Your task -> Check each line of the material below for "center", then copy the ones that contain it.

Exercise material ->
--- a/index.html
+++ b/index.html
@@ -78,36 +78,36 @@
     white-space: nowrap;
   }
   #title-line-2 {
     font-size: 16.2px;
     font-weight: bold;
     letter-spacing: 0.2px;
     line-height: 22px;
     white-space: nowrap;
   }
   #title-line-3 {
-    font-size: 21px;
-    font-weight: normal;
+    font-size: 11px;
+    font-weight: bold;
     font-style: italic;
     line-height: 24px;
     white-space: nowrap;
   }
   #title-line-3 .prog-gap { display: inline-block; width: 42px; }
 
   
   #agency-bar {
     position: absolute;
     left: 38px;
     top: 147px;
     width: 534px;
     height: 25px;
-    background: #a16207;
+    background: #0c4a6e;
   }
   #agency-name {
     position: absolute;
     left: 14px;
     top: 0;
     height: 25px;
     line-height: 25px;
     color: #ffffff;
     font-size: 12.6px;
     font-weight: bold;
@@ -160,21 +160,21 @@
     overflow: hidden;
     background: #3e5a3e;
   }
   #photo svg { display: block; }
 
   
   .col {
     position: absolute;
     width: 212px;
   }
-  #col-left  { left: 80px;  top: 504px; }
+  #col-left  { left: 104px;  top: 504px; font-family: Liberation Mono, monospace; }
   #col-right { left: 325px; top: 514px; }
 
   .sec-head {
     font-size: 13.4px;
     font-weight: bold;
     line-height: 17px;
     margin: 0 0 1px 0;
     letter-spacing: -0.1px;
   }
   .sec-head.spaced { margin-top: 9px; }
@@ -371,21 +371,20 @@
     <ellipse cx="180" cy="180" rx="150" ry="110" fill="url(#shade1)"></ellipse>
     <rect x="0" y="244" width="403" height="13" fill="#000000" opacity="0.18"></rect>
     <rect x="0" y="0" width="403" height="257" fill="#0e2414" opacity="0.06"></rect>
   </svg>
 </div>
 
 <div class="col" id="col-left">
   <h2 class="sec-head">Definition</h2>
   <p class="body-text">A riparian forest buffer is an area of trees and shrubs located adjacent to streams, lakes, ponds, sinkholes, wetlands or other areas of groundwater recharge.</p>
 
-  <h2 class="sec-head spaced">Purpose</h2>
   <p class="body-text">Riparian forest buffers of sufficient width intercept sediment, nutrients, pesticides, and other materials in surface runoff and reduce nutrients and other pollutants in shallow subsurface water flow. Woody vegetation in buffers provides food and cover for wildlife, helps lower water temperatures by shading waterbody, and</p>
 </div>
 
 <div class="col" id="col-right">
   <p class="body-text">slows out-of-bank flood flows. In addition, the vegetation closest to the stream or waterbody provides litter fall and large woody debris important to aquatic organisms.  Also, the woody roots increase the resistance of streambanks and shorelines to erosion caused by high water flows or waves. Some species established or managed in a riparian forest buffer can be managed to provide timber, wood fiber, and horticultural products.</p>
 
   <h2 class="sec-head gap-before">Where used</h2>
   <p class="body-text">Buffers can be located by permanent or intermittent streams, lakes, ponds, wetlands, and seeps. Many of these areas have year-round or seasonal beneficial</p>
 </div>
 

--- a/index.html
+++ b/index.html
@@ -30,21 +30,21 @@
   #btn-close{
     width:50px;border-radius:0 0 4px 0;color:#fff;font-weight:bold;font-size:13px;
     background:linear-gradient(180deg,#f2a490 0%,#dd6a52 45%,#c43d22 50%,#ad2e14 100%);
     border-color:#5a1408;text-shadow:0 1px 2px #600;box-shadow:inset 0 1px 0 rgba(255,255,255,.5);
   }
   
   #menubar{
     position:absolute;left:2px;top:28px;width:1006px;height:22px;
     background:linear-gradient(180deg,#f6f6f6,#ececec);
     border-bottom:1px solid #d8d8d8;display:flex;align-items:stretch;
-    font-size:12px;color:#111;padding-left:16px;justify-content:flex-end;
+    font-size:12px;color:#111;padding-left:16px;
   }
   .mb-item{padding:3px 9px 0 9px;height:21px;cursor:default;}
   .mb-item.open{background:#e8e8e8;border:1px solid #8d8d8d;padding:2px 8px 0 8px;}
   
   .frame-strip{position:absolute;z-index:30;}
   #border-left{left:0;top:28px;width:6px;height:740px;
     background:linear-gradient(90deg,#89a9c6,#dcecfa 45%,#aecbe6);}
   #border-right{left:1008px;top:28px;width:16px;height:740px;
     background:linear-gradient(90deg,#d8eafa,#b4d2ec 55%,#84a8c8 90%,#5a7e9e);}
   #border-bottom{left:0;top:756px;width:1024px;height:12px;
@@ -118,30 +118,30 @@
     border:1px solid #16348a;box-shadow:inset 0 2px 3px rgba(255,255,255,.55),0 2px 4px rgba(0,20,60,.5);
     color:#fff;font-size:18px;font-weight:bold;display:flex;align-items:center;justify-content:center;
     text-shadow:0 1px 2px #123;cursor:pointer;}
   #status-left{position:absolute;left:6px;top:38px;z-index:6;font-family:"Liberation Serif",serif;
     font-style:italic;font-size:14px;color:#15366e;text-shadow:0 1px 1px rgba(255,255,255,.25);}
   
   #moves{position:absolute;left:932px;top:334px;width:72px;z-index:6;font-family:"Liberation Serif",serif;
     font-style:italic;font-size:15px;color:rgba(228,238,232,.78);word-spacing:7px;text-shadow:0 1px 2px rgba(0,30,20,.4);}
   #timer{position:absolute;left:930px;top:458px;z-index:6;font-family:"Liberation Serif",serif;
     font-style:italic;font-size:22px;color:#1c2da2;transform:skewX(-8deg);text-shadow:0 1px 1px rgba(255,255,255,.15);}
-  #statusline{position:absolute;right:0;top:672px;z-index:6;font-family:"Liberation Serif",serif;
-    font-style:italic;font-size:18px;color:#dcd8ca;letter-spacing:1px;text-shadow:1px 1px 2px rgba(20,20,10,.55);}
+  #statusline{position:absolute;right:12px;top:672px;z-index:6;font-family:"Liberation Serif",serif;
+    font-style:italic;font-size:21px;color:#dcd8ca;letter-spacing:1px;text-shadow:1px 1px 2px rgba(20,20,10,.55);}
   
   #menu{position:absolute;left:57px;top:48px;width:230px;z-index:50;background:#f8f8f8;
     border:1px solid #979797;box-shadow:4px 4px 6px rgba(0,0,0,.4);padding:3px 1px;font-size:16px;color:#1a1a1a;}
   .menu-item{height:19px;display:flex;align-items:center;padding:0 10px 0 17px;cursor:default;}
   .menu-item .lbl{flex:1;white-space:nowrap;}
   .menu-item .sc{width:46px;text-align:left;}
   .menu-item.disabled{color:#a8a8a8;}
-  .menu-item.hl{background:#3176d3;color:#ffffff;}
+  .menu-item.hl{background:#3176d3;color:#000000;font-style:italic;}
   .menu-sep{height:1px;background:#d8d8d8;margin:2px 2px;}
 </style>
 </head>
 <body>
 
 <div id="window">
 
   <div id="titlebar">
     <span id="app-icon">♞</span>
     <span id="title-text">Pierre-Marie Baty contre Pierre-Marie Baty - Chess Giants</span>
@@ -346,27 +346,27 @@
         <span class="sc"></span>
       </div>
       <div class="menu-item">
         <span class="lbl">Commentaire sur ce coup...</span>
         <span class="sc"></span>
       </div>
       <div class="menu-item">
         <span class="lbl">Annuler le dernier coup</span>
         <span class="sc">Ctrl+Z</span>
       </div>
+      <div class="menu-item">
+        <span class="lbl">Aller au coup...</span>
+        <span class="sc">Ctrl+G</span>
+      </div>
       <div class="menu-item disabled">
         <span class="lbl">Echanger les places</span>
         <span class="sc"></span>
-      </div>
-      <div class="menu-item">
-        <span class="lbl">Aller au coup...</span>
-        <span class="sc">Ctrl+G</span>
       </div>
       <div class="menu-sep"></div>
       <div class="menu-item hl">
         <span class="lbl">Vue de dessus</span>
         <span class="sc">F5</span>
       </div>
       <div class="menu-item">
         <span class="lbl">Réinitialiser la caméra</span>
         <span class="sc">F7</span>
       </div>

Response to the exercise ->
     color:#fff;font-size:18px;font-weight:bold;display:flex;align-items:center;justify-content:center;
   .menu-item{height:19px;display:flex;align-items:center;padding:0 10px 0 17px;cursor:default;}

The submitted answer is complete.